而这个小儿子,虽然无论从那方面来看,都不是他所中意的,但是那一身心机和算计,却偏偏撞到郎野的心坎上去了。
空有一身武力那又如何,有谋略的人,能将天下万物都玩弄于鼓掌之中的人,那才是真正的强者!
而一心以为自己就是下一代狼王的继承人的郎穆,丝毫没有料到自己出门一趟,战功没有捞到弄了一身,伤耗损了修为不说,自己那个病秧子三弟竟然一举成名,瞬间便将他从继承人的位置上给挤了下来。
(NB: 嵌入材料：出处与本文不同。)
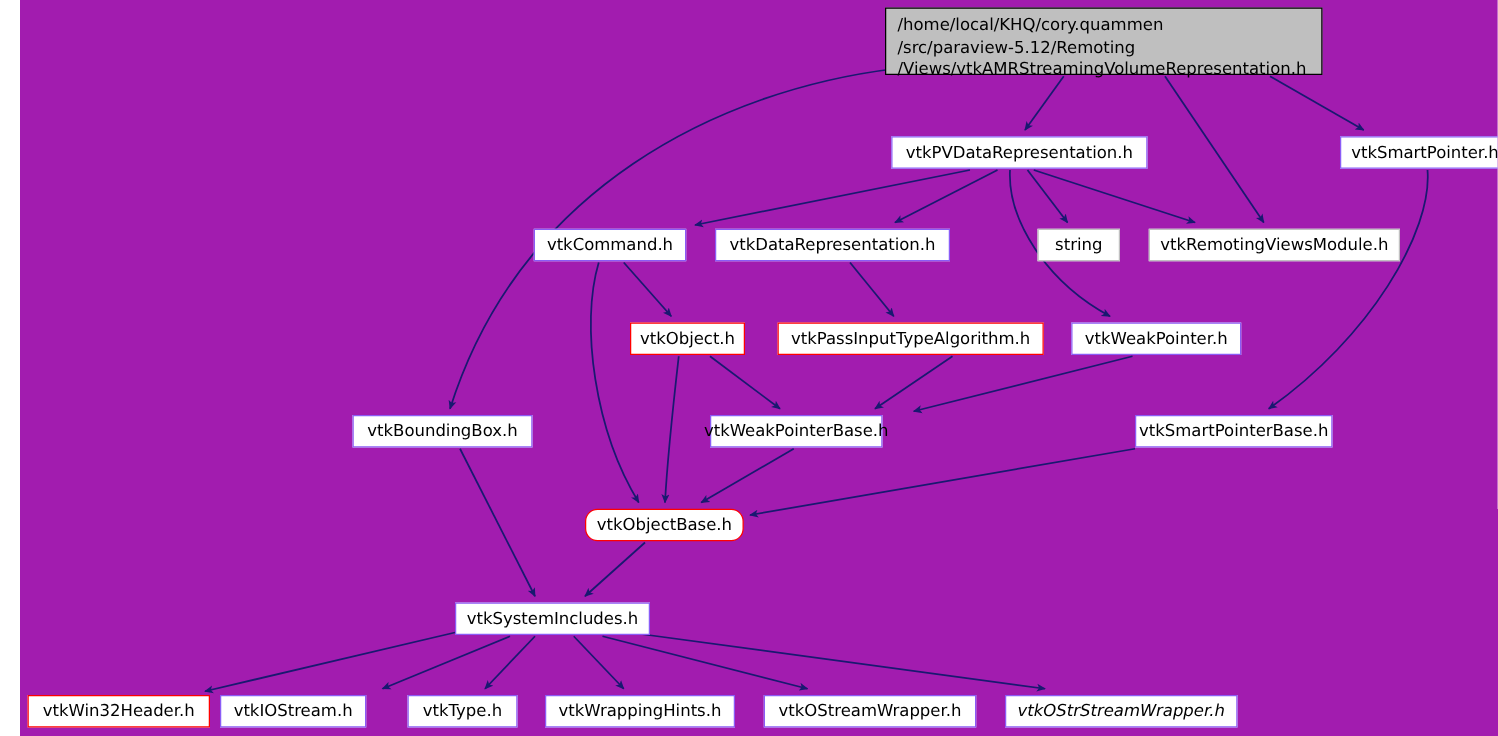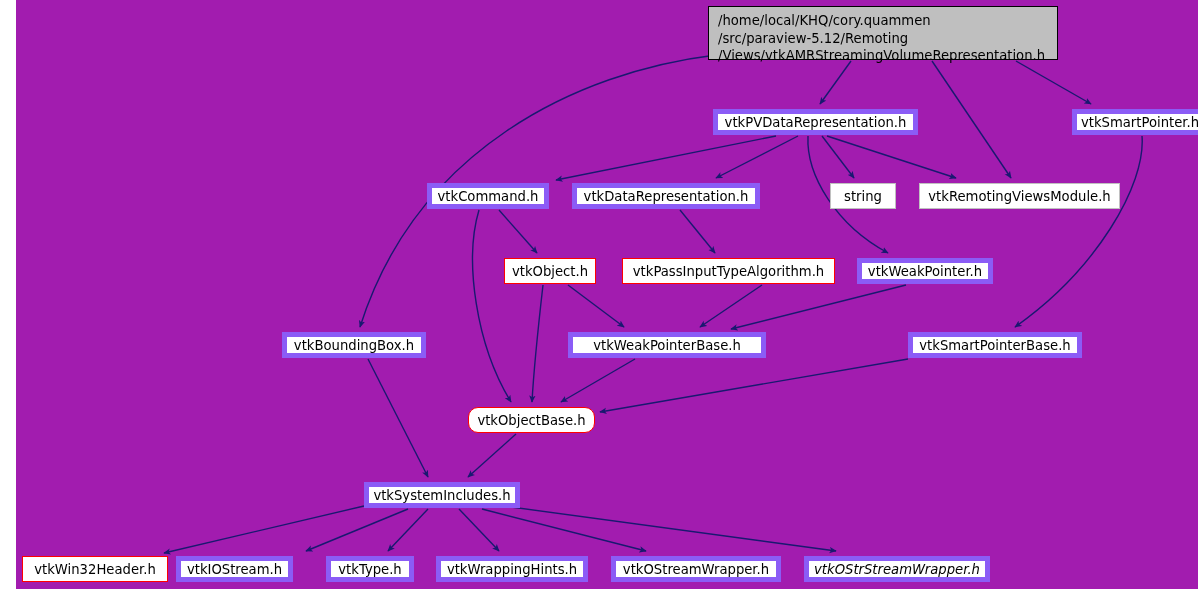"vtkPVDataRepresentation.h" .node { border: 5px solid #8b5cf6 -> 1px solid #8b5cf6 }
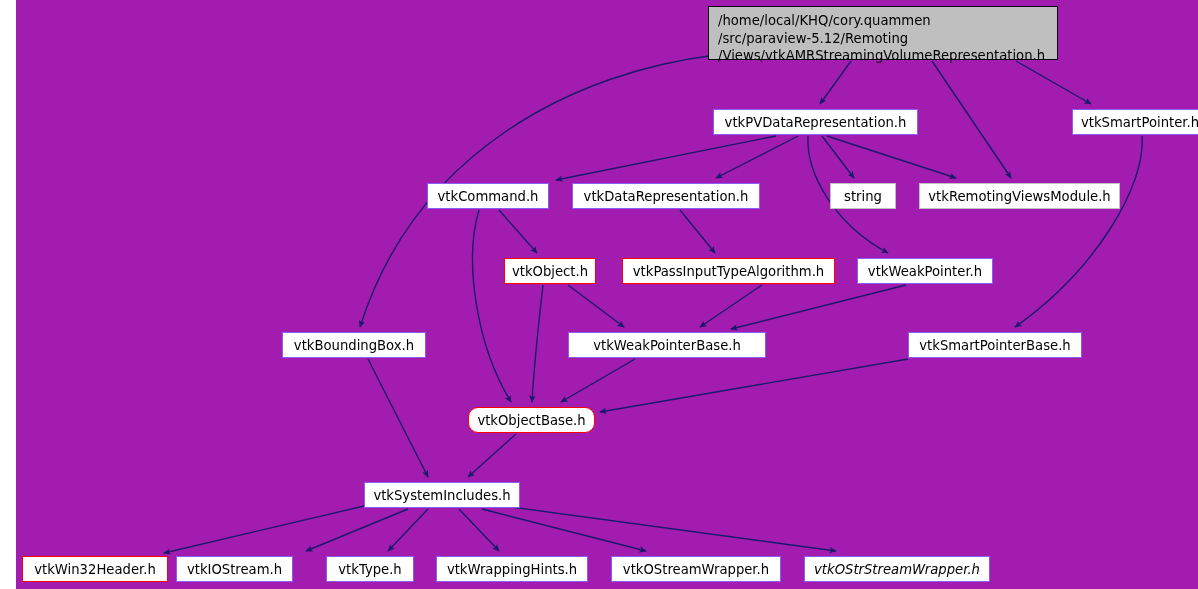"vtkWeakPointerBase.h" div.node { width: 198px -> 138px }
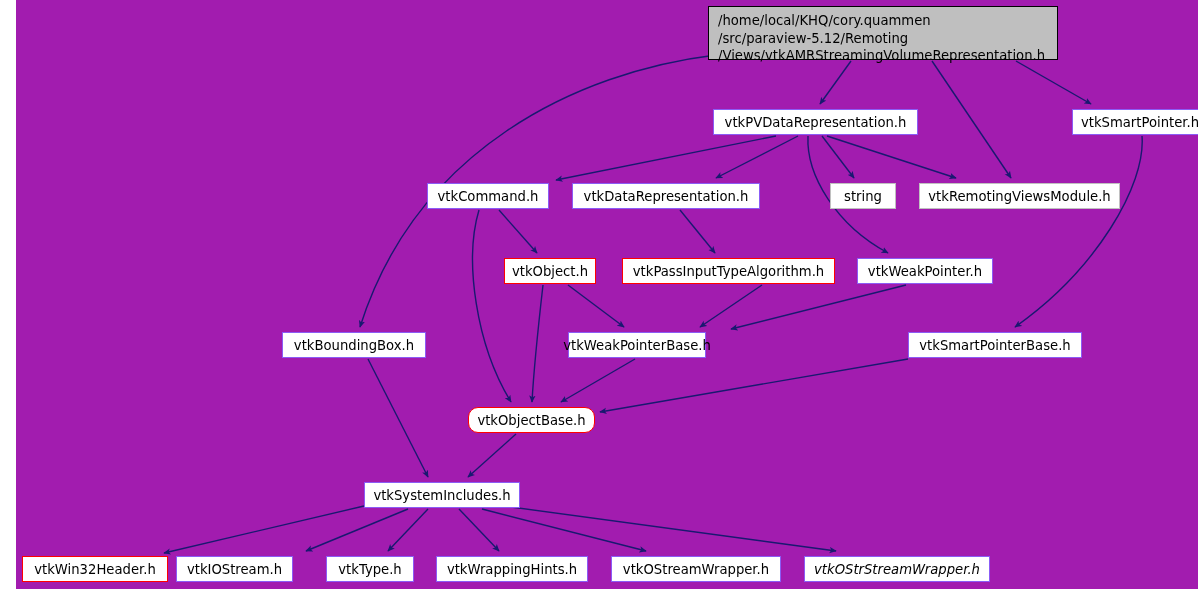"vtkSmartPointerBase.h" div.node { width: 174px -> 158px }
郎穆从来不曾想过,那个病恹恹的弟弟,这般年幼的年纪就有了这般狠烈的心性和手腕,简直让人瞠目结舌。
若说郎穆和郎野暴虐的话,那招数都是使在明处,叫人咬牙切齿。
而郎狄看起来是个神仙般的俊俏温朗模样,一身心机都使在了阴处,叫人防不胜防。
而近年来,西疆和魔狼族产生的摩擦,颜行歌只要一出站,便几乎是战无不胜,这也叫甚嚣尘上的魔狼族收敛了不少。
但是,唯独对上那个三王子郎狄的时候,颜行歌虽然没有输过,但是也绝对谈不上赢,两人对阵起来,最多也就只有五五开的胜算。
郎狄一次也没在他的手上吃过亏,反倒是颜行歌,有些时候被郎狄的突袭弄得有些措手不及。
“郎狄当时才不过八岁,竟有如此手段?”
王贺听了之后,惊讶得目瞪口呆,觉得这郎狄简直就是一个小魔鬼,哪像什么孩子啊。
然而一边的苍墨听了之后,眸子闪烁不定,像是想了什么的模样,不过最后也只是不屑地瞥了王贺两眼。